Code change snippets
---------------
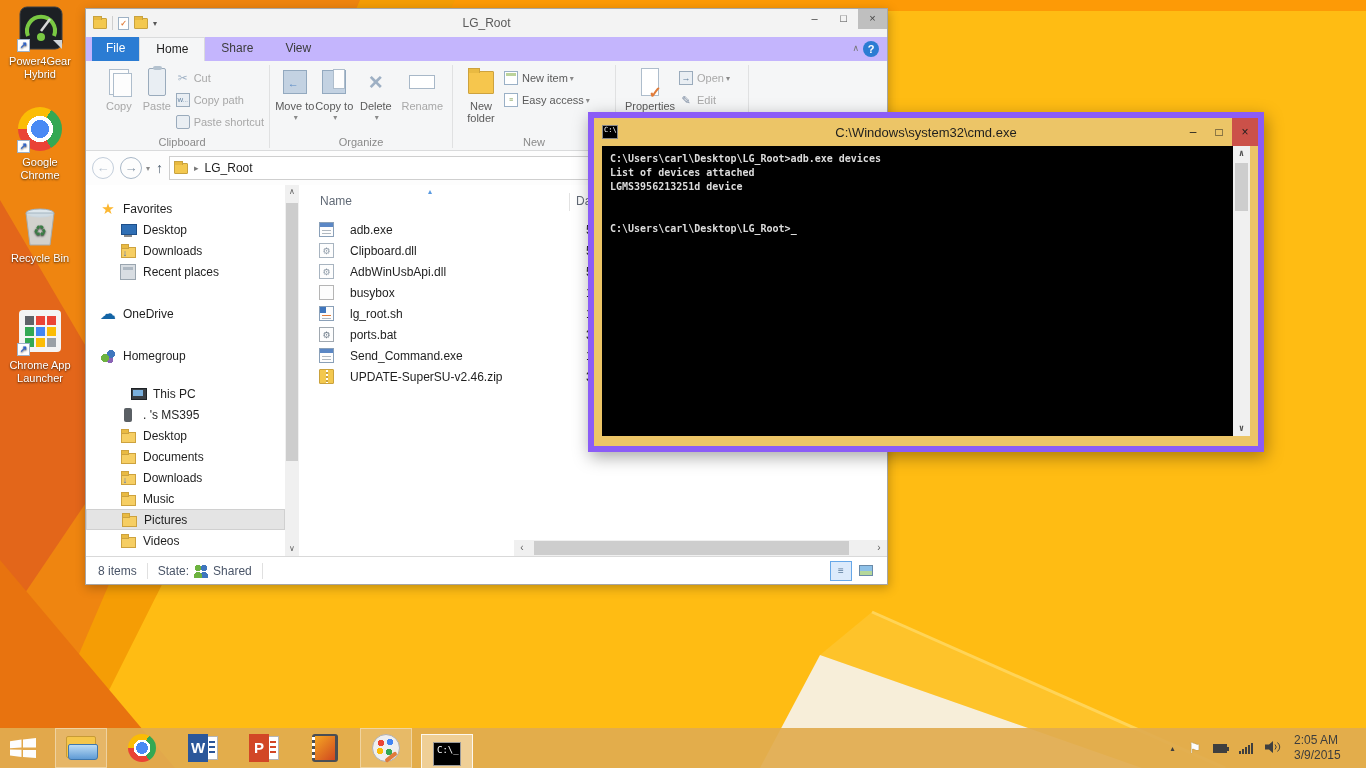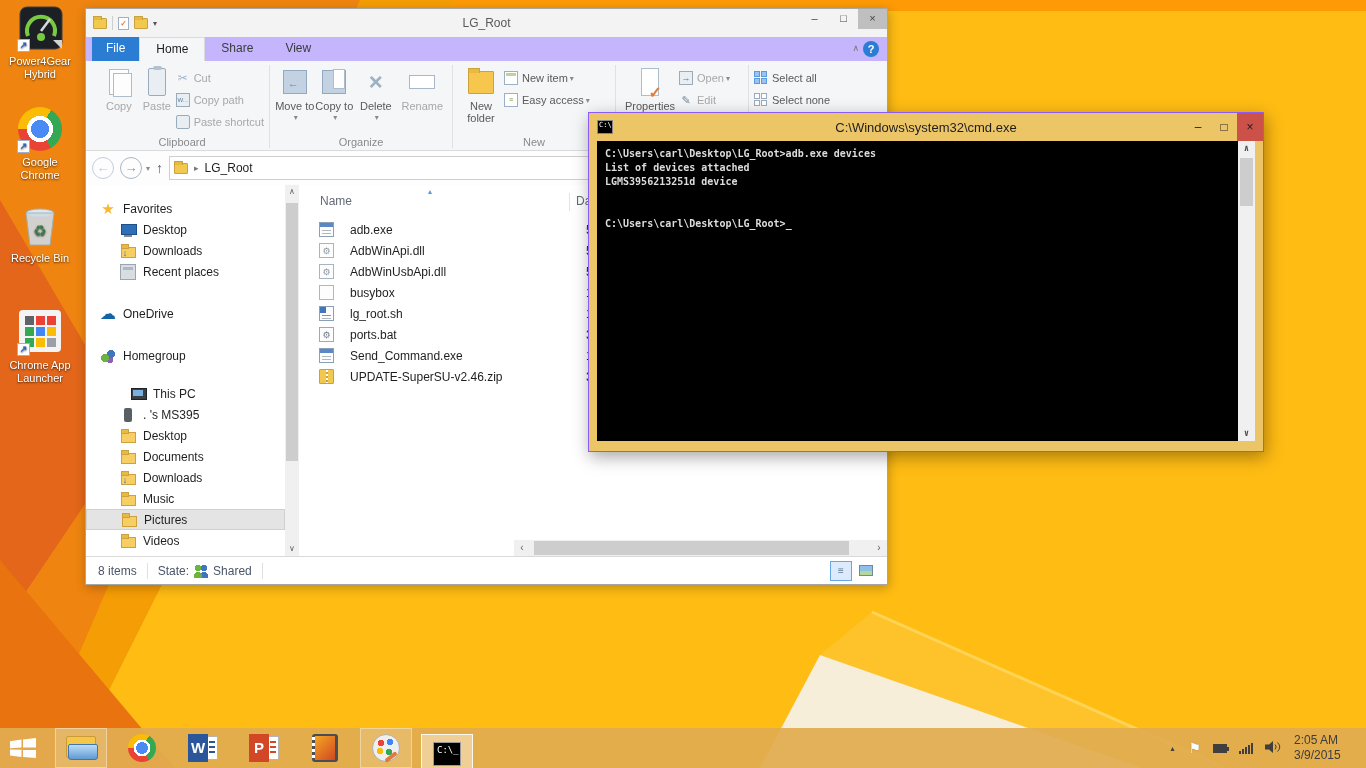--- a/index.html
+++ b/index.html
@@ -175,21 +175,21 @@
                radial-gradient(circle at 11px 4px,#3f76bd 0 3px,rgba(0,0,0,0) 3px),
                radial-gradient(ellipse at 5px 12px,#6db33f 0 4px,rgba(0,0,0,0) 4px),
                radial-gradient(ellipse at 11px 12px,#3f76bd 0 4px,rgba(0,0,0,0) 4px); }
   .vbtn { width:22px; height:20px; border:1px solid rgba(0,0,0,0); display:flex; align-items:center; justify-content:center; }
   .vbtn.sel { border-color:#66a7e8; background:#dceafb; }
   .vbtn .list-glyph { font-size:10px; color:#5a7a9a; }
   .vbtn .pic-glyph { width:14px; height:11px; background:linear-gradient(#8ec1e8 0 50%, #b5d89a 50% 100%); border:1px solid #6a8aa8; }
 
   
   #cmd { position:absolute; left:588px; top:112px; width:676px; height:340px; background:#ecc567;
-         border:1px solid #8b5cf6; box-shadow:2px 5px 16px rgba(0,0,0,.35); z-index:5; }
+         border:6px solid #8b5cf6; box-shadow:2px 5px 16px rgba(0,0,0,.35); z-index:5; }
   #cmd-titlebar { position:absolute; left:0; top:0; right:0; height:28px; display:flex; align-items:center; }
   #cmd-icon { width:16px; height:14px; margin-left:8px; background:#000; border:1px solid #888; position:relative; flex:none; }
   #cmd-icon::before { content:"C:\\"; position:absolute; left:1px; top:0px; color:#fff; font-size:7px; font-family:"DejaVu Sans Mono",monospace; }
   #cmd-title { position:absolute; left:0; right:0; text-align:center; color:#1e1e1e; font-size:13px; pointer-events:none; }
   #cmd-buttons { position:absolute; right:0; top:0; height:28px; display:flex; align-items:center; }
   #cmd-buttons .titlebar-btn { width:26px; font-size:12px; color:#1e1e1e; }
   #cmd-close { width:45px; height:28px; background:#cb5149; color:#fff; line-height:28px; font-size:13px; }
   #console { position:absolute; left:8px; top:28px; right:8px; bottom:10px; background:#000;
              font-family:"DejaVu Sans Mono", monospace; font-size:10px; font-weight:bold;
              color:#dcdcdc; padding:7px 24px 0 8px; }
@@ -448,42 +448,20 @@
         </div>
         <div class="rsmall disabled">
           <span class="sic sic-edit">✎</span>
           <span>Edit</span>
         </div>
       </div>
       <div class="rgroup-label"></div>
     </div>
     <div class="rsep"></div>
 
-    <div class="rgroup" style="width:104px">
-      <div class="rstack">
-        <div class="rsmall">
-          <span class="sic sic-selall">
-              <span></span>
-              <span></span>
-              <span></span>
-              <span></span>
-            </span>
-          <span>Select all</span>
-        </div>
-        <div class="rsmall">
-          <span class="sic sic-selall sic-selnone">
-              <span></span>
-              <span></span>
-              <span></span>
-              <span></span>
-            </span>
-          <span>Select none</span>
-        </div>
-      </div>
-    </div>
   </div>
 
   <div id="addr-row">
     <span class="nav-circle">←</span>
     <span class="nav-circle fwd">→</span>
     <span class="nav-caret">▾</span>
     <span class="nav-up">↑</span>
     <div id="addr-box">
       <span class="mini-folder"></span>
       <span class="crumb-sep">▸</span>
@@ -565,21 +543,21 @@
         <span class="hdate">Da</span>
       </div>
       <div id="fl-rows">
         <div class="frow">
             <span class="fi fi-exe"></span>
             <span class="fname">adb.exe</span>
             <span class="fdate">5/</span>
           </div>
         <div class="frow">
             <span class="fi fi-dll">⚙</span>
-            <span class="fname">AdbWinApi.dll</span>
+            <span class="fname">Clipboard.dll</span>
             <span class="fdate">5/</span>
           </div>
         <div class="frow">
             <span class="fi fi-dll">⚙</span>
             <span class="fname">AdbWinUsbApi.dll</span>
             <span class="fdate">5/</span>
           </div>
         <div class="frow">
             <span class="fi fi-file"></span>
             <span class="fname">busybox</span>

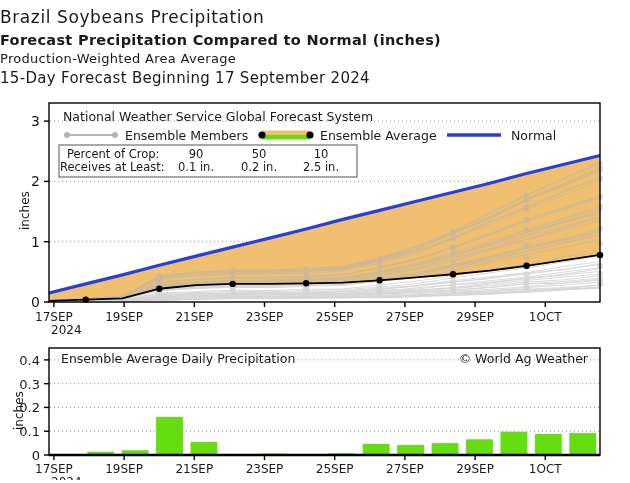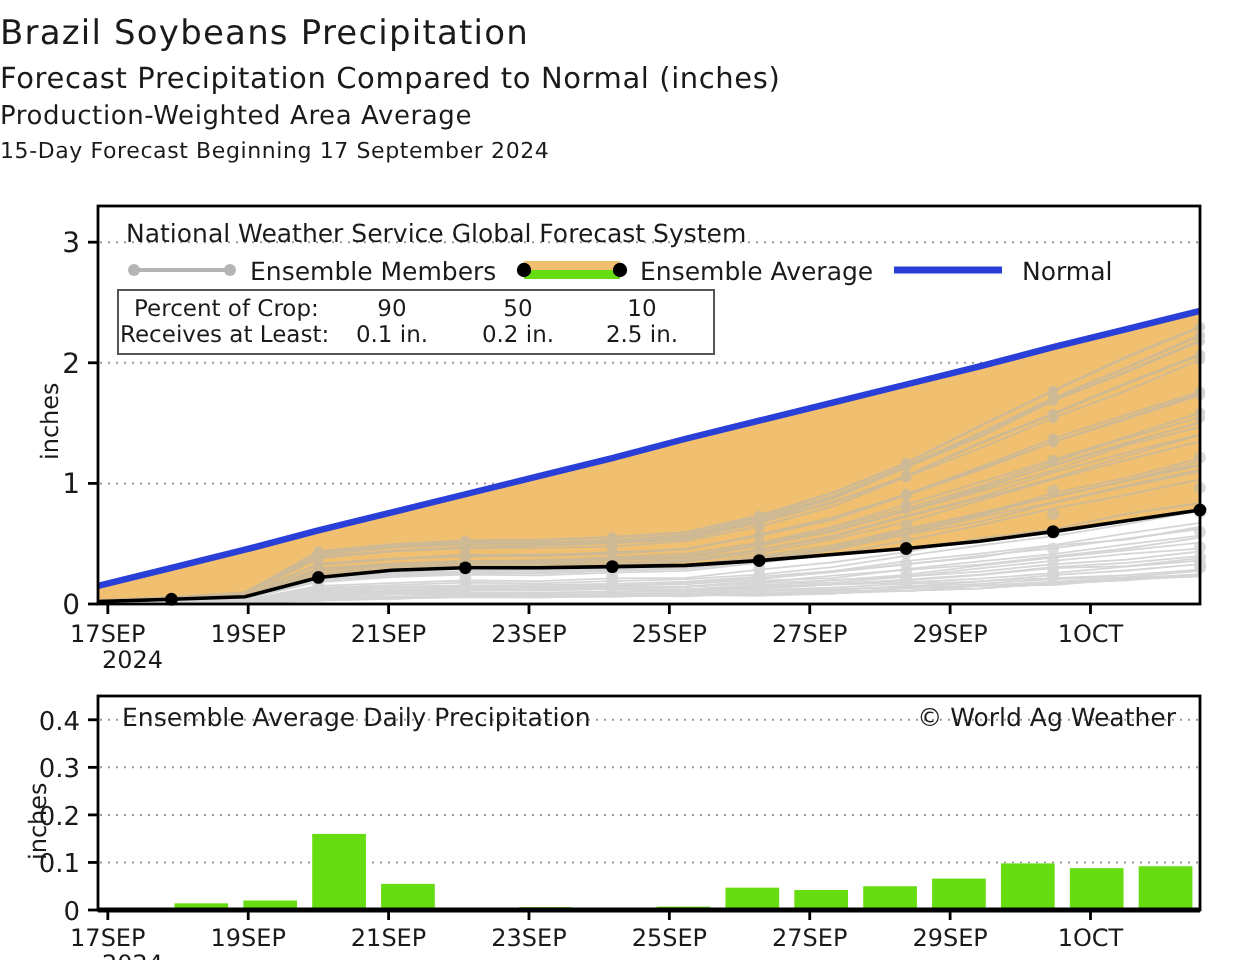--- a/index.html
+++ b/index.html
@@ -2,23 +2,23 @@
 <html><head>
 <meta charset="utf-8">
 <style>
   html,body{margin:0;padding:0;background:#ffffff;}
   body{width:630px;height:483px;overflow:hidden;
        font-family:"DejaVu Sans","Liberation Sans",sans-serif;color:#1a1a1a;}
   #root{position:relative;width:630px;height:483px;}
 
   .titleblock{position:absolute;left:0;top:0;width:630px;text-align:left;}
   .t1{font-size:17px;letter-spacing:.6px;margin-top:7px;}
-  .t2{font-size:14.5px;letter-spacing:.3px;margin-top:5px;}
+  .t2{font-size:14.5px;letter-spacing:.3px;margin-top:5px;font-weight:bold;}
   .t3{font-size:13px;letter-spacing:.3px;margin-top:3px;}
-  .t4{font-size:11px;letter-spacing:.3px;margin-top:3px;}
+  .t4{font-size:15px;letter-spacing:.3px;margin-top:3px;}
 
   .ylabel{position:absolute;font-size:12px;transform:rotate(-90deg);
           transform-origin:left top;white-space:nowrap;}
 
   svg{display:block;}
 </style>
 </head>
 <body>
 
 <div id="root">

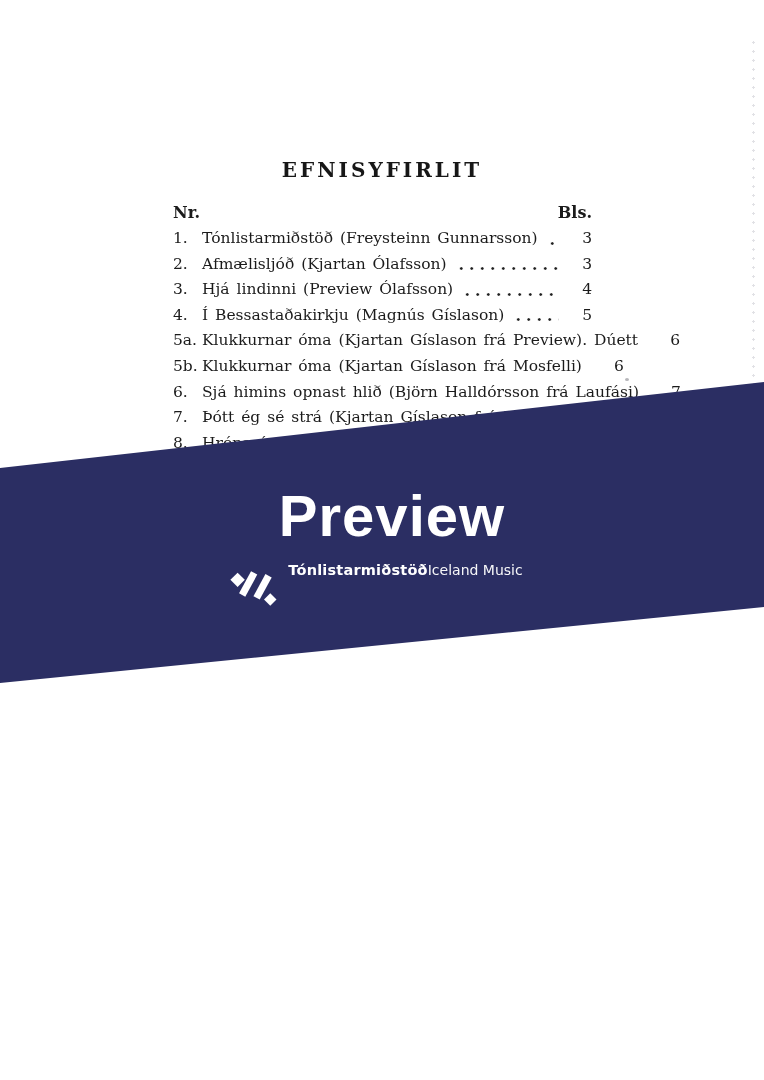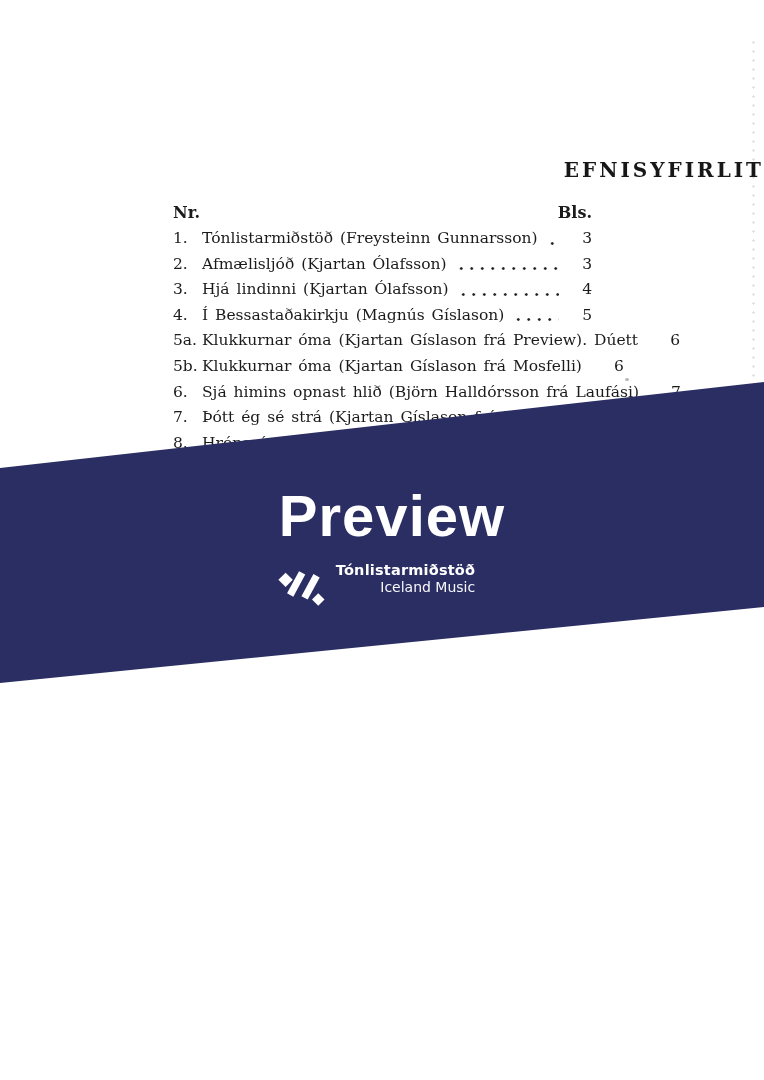--- a/index.html
+++ b/index.html
@@ -2,21 +2,21 @@
 <html><head>
 <meta charset="utf-8">
 <style>
   html,body{margin:0;padding:0;}
   body{
     width:764px;height:1080px;position:relative;background:#ffffff;overflow:hidden;
     font-family:"DejaVu Serif", serif;color:#1b1b1b;
   }
   
   .doc-title{
-    position:absolute;top:158px;left:0;right:0;text-align:right;
+    position:absolute;top:158px;left:0;right:0;text-align:center;
     font-size:20px;font-weight:bold;letter-spacing:3px;color:#171717;
     z-index:1;
   }
   .toc-head{
     position:absolute;top:203px;left:173px;width:419px;height:22px;z-index:1;
     font-weight:bold;font-size:16px;
   }
   .toc-head .bls{position:absolute;right:0;top:0;}
   .toc-head .nr{position:absolute;left:0;top:0;}
   ol.toc{
@@ -47,21 +47,21 @@
     font-family:"Liberation Sans", sans-serif;font-weight:bold;
     font-size:58px;line-height:60px;color:#ffffff;letter-spacing:1px;padding-left:20px;
   }
   .org{
     position:absolute;top:562px;left:0;right:0;
     display:flex;justify-content:center;align-items:flex-start;gap:9px;
     transform:translateX(-8px);color:#ffffff;
     font-family:"DejaVu Sans", sans-serif;
   }
   .org svg{display:block;margin-top:2px;}
-  .org-text{display:flex;flex-direction:column;}
+  .org-text{display:flex;flex-direction:row;}
   .org-name{font-size:14.5px;line-height:17px;font-weight:bold;letter-spacing:.2px;}
   .org-sub{font-size:14px;line-height:16px;font-weight:normal;opacity:.96;text-align:right;}
   
   .speck{
     position:absolute;left:625px;top:378px;width:4px;height:3px;border-radius:50%;
     background:#b6b6ba;z-index:2;
   }
   .edge-marks{
     position:absolute;left:752px;top:38px;width:3px;height:348px;z-index:0;opacity:.55;
     background-image:radial-gradient(circle,#c9c9cf 1px,rgba(0,0,0,0) 1.3px);
@@ -86,21 +86,21 @@
     <span class="pg">3</span>
   </li>
     <li class="toc-row">
     <span class="nr">2.</span>
     <span class="ttl">Afmælisljóð (Kjartan Ólafsson)</span>
     <span class="dots"></span>
     <span class="pg">3</span>
   </li>
     <li class="toc-row">
     <span class="nr">3.</span>
-    <span class="ttl">Hjá lindinni (Kjartan Ólafsson)</span>
+    <span class="ttl">Hjá lindinni (Preview Ólafsson)</span>
     <span class="dots"></span>
     <span class="pg">4</span>
   </li>
     <li class="toc-row">
     <span class="nr">4.</span>
     <span class="ttl">Í Bessastaðakirkju (Magnús Gíslason)</span>
     <span class="dots"></span>
     <span class="pg">5</span>
   </li>
     <li class="toc-row">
---------------
# PROBLEM
Show every line in the entries where the string "flex" occurs.

# WRITTEN SOLUTION
   .vbtn { width:22px; height:20px; border:1px solid rgba(0,0,0,0); display:flex; align-items:center; justify-content:center; }
   #cmd-titlebar { position:absolute; left:0; top:0; right:0; height:28px; display:flex; align-items:center; }
   #cmd-icon { width:16px; height:14px; margin-left:8px; background:#000; border:1px solid #888; position:relative; flex:none; }
   #cmd-buttons { position:absolute; right:0; top:0; height:28px; display:flex; align-items:center; }
     display:flex;justify-content:center;align-items:flex-start;gap:9px;
-  .org-text{display:flex;flex-direction:column;}
+  .org-text{display:flex;flex-direction:row;}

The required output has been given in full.